Industrialisation played an important role in the process of urbanisation. By conceiving more job
opportunities in the factories, the population was drawn to these specific regions. In the modern era,
manufacturing facilities were often replaced by technology-industry hubs, which preserved the workers’
flow. Therefore, a translation of the system could be made from a macro scale, from the paths that so
invariably conducted the people. The same paths that, in modern times, were the womb of important
movements. Paths that figuratively led to evolution.

In the beginning, technology could be found in the heart of the hubs. Today, it is everywhere.

The bio-info machine is no longer separable from body or mind, because it’s no longer an external
tool, but an internal transformer of body and mind, a linguistic and cognitive enhancer.

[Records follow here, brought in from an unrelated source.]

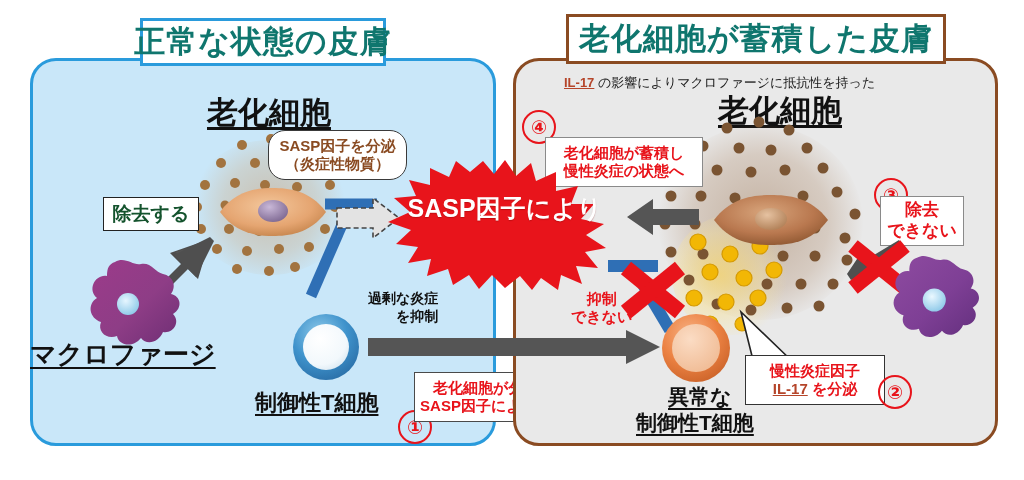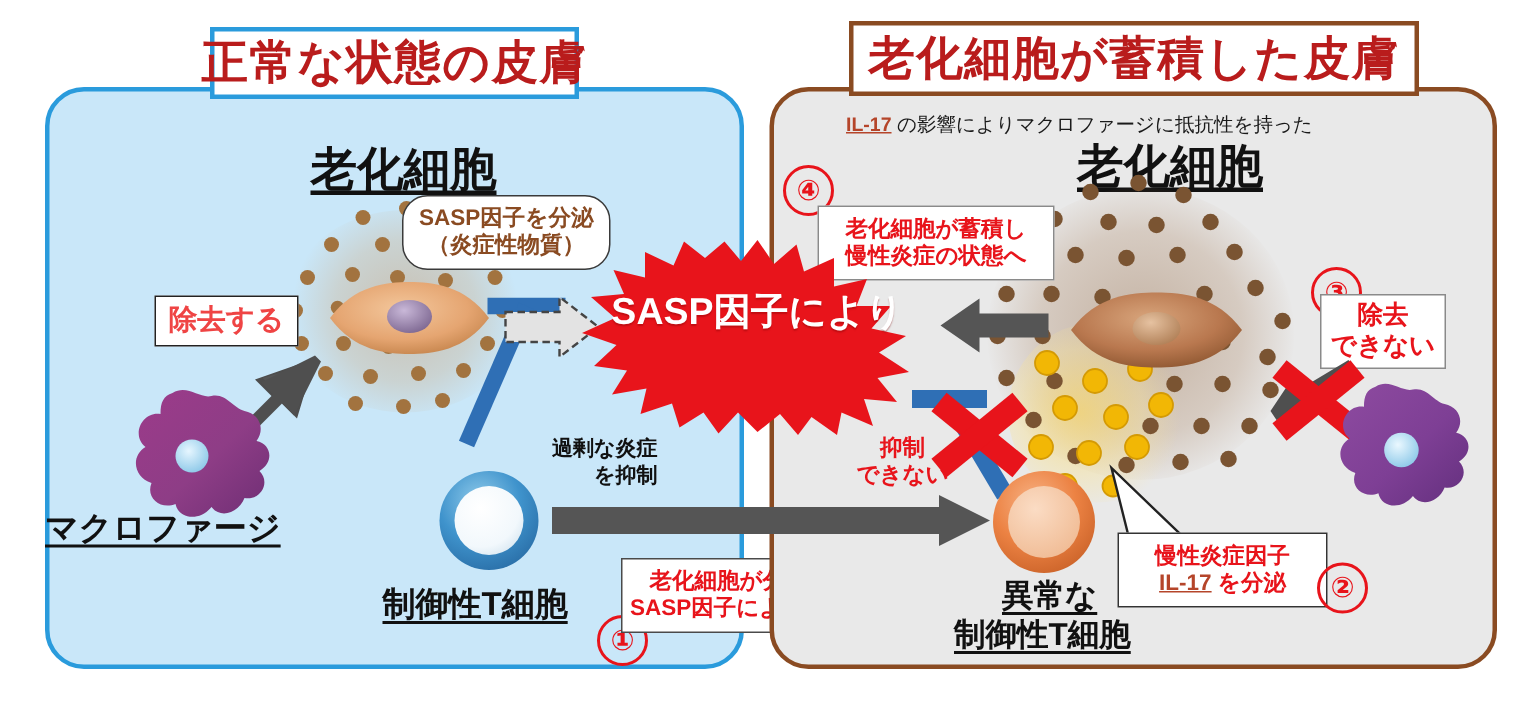"正常な状態の皮膚" .panel-title { color: #b91c1c -> #0f766e }
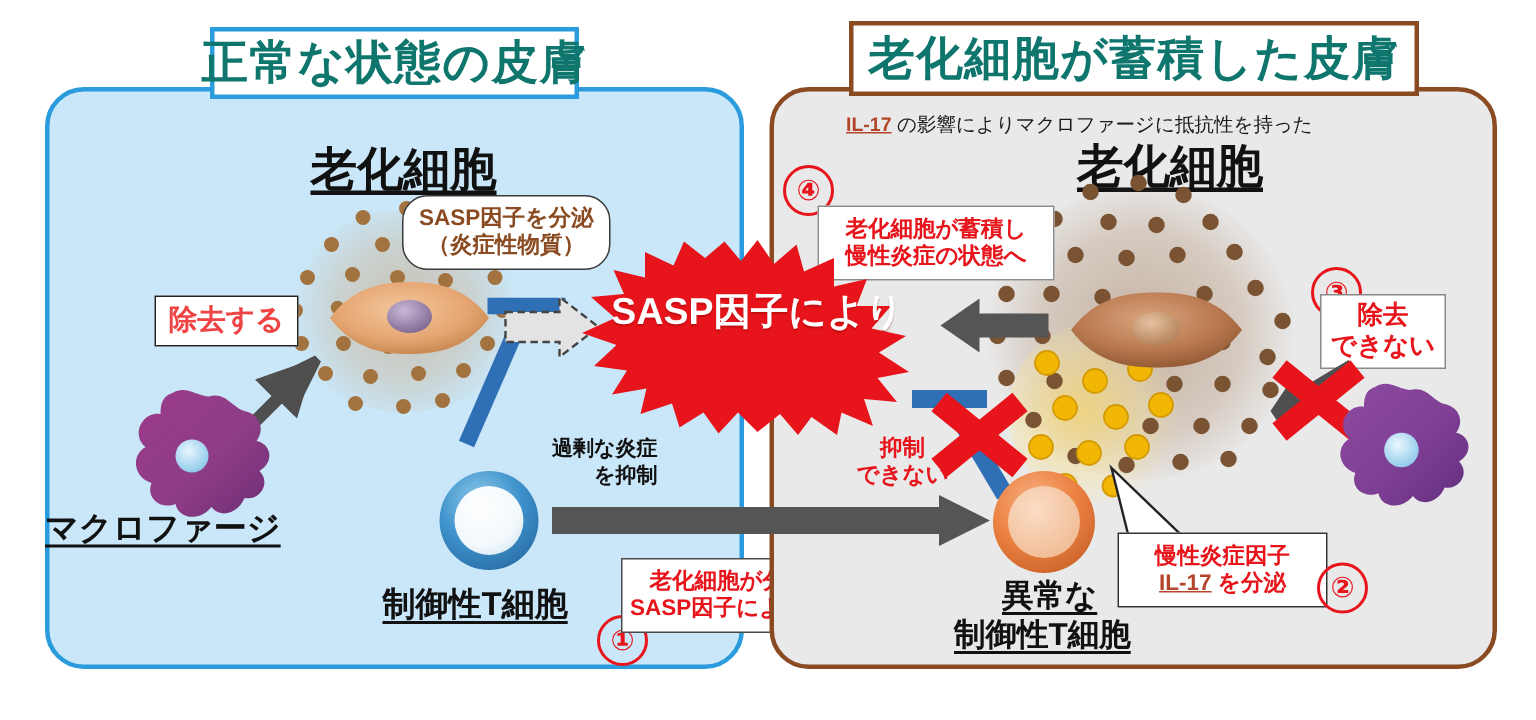"除去する" .box-plain { color: #ef4444 -> #14532d }
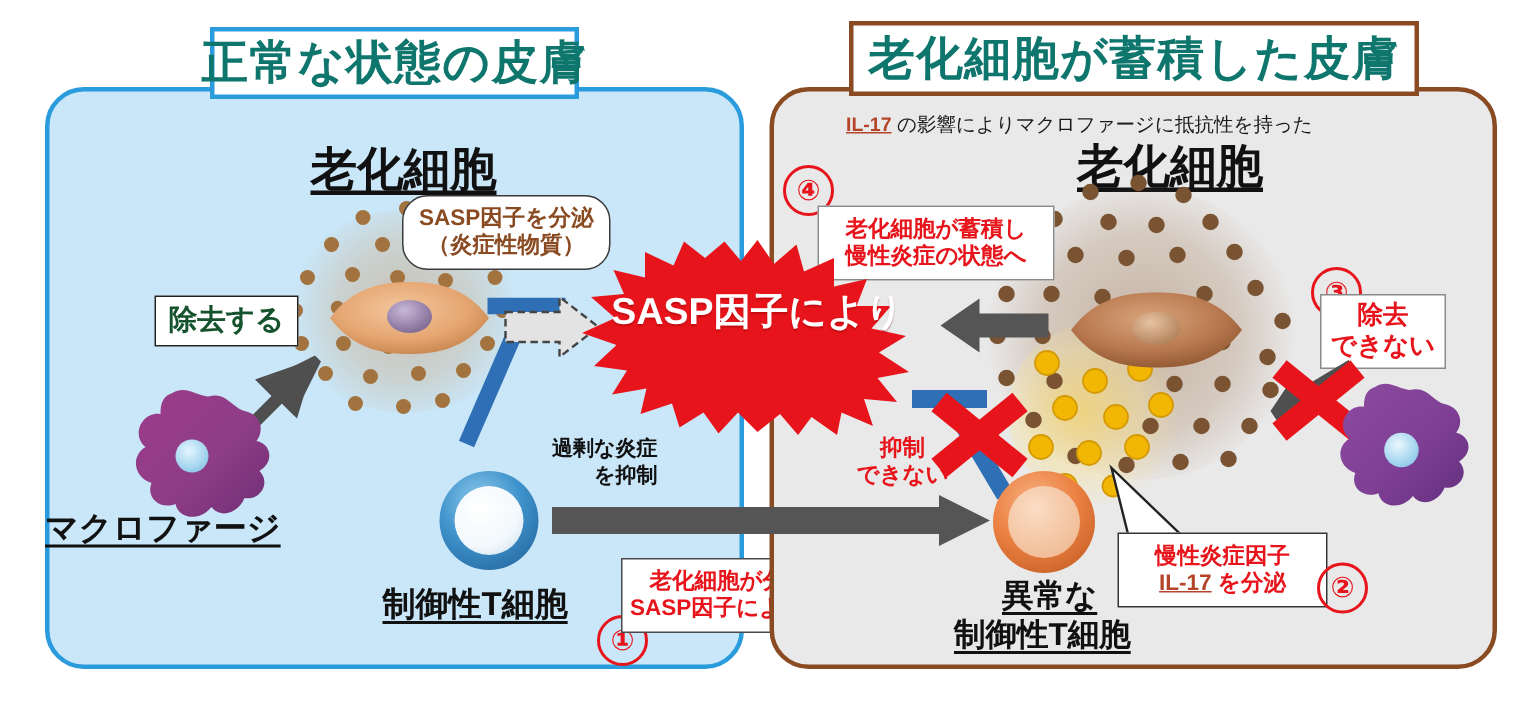"マクロファージ" div.lbl { font-size: 22px -> 26px }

Now the
nano-machine is mutating the human brain and the linguistic ability to produce and communicate.
The machine is us.
(Berardi, 2011).
A machine is associated with an electronic system, which is composed by a group of circuits. When these
circuits are compared to the paths that make technology-industry hubs, from above, they do lookalike. Due to
the broad use of smartphones today, the most used unity may be the pixel, basic building blocks of a digital
image or display. By combining these three aspects—hub, circuit, and pixel—, an image could be generated.
Finally, a visual representation of an extensive and complex definition of the future.

In the end, the micro domain is nothing but a miniature of the complex relations that make the macro world.